Segment Start: MATERIAL SUPPLIED

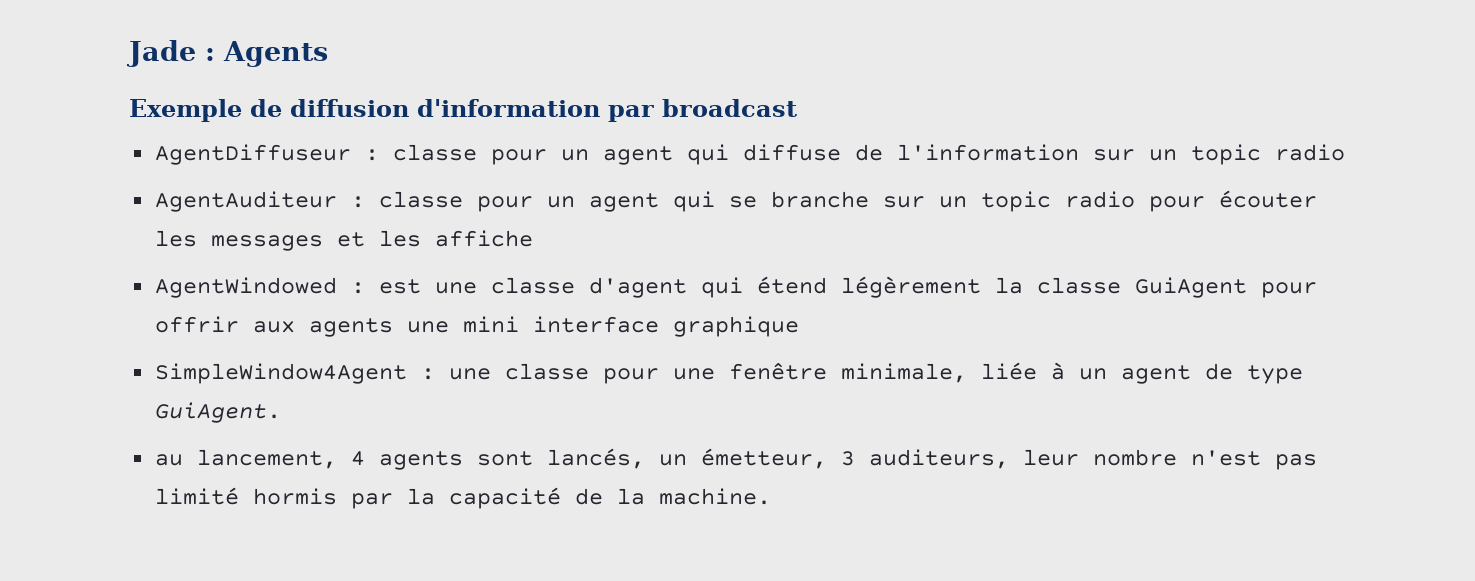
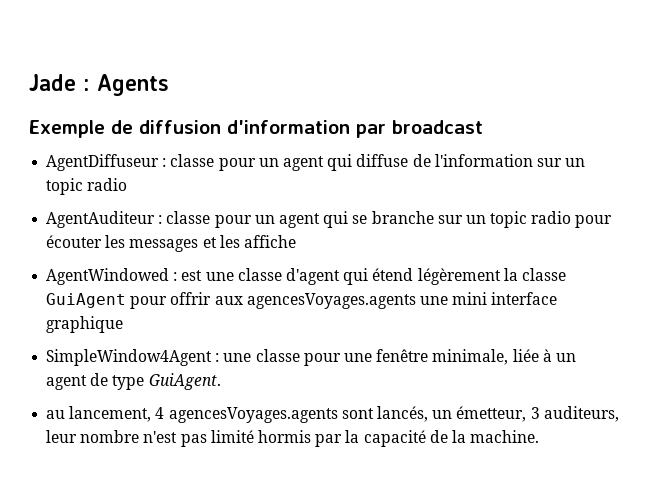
[308,318,393,337] agents -> [246,293,416,309] agencesVoyages.agents
[378,451,463,470] agents -> [168,407,338,423] agencesVoyages.agents

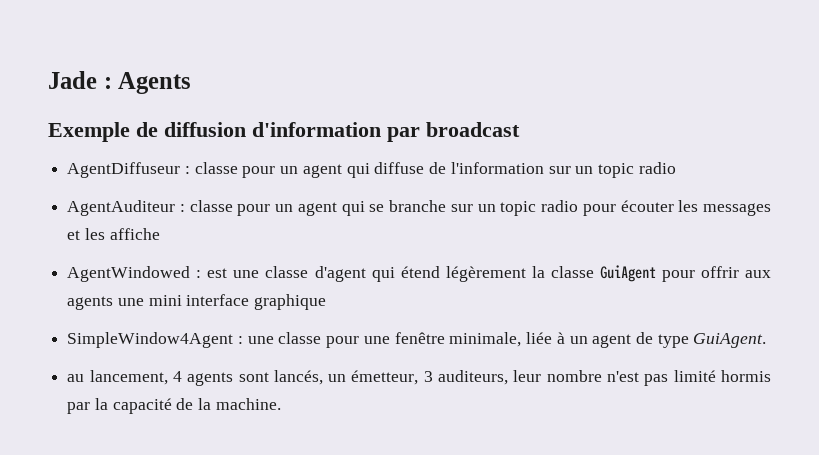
[246,293,416,309] agencesVoyages.agents -> [67,296,114,310] agents
[168,407,338,423] agencesVoyages.agents -> [187,372,234,386] agents

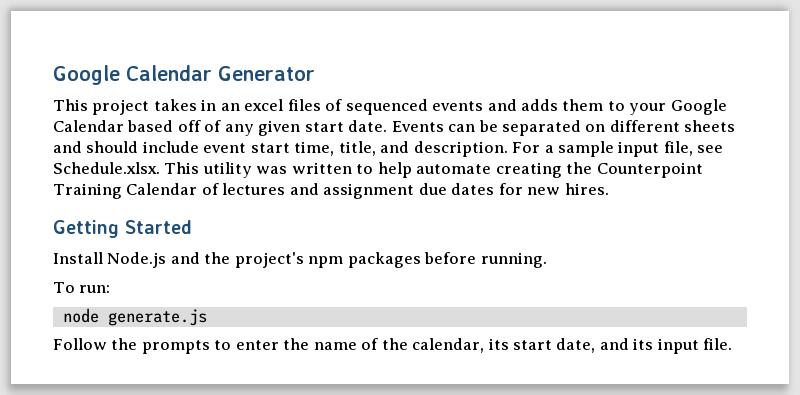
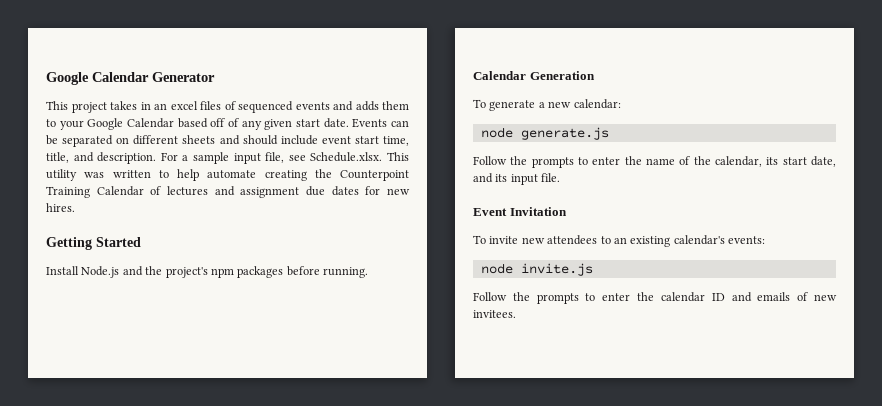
[53,282,111,293] // To run: -> [473,71,595,80] [473,99,621,111] // Calendar Generation // To generate a new calendar:
(733, 344) none -> [473,207,567,216] [473,235,765,247] [480,263,593,276] [473,292,837,304] [473,310,516,318] // Event Invitation // To invite new attendees to an existing calendar's events: // node invite.js // Follow the prompts to enter the calendar ID and emails of new invitees.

Segment End: MATERIAL SUPPLIED

### TASK INSTRUCTIONS
Without the pictures, copy all of the entries exactly as they appear.

### SOLUTION
[308,318,393,337] agents -> [246,293,416,309] agencesVoyages.agents
[378,451,463,470] agents -> [168,407,338,423] agencesVoyages.agents

[246,293,416,309] agencesVoyages.agents -> [67,296,114,310] agents
[168,407,338,423] agencesVoyages.agents -> [187,372,234,386] agents

[53,282,111,293] // To run: -> [473,71,595,80] [473,99,621,111] // Calendar Generation // To generate a new calendar:
(733, 344) none -> [473,207,567,216] [473,235,765,247] [480,263,593,276] [473,292,837,304] [473,310,516,318] // Event Invitation // To invite new attendees to an existing calendar's events: // node invite.js // Follow the prompts to enter the calendar ID and emails of new invitees.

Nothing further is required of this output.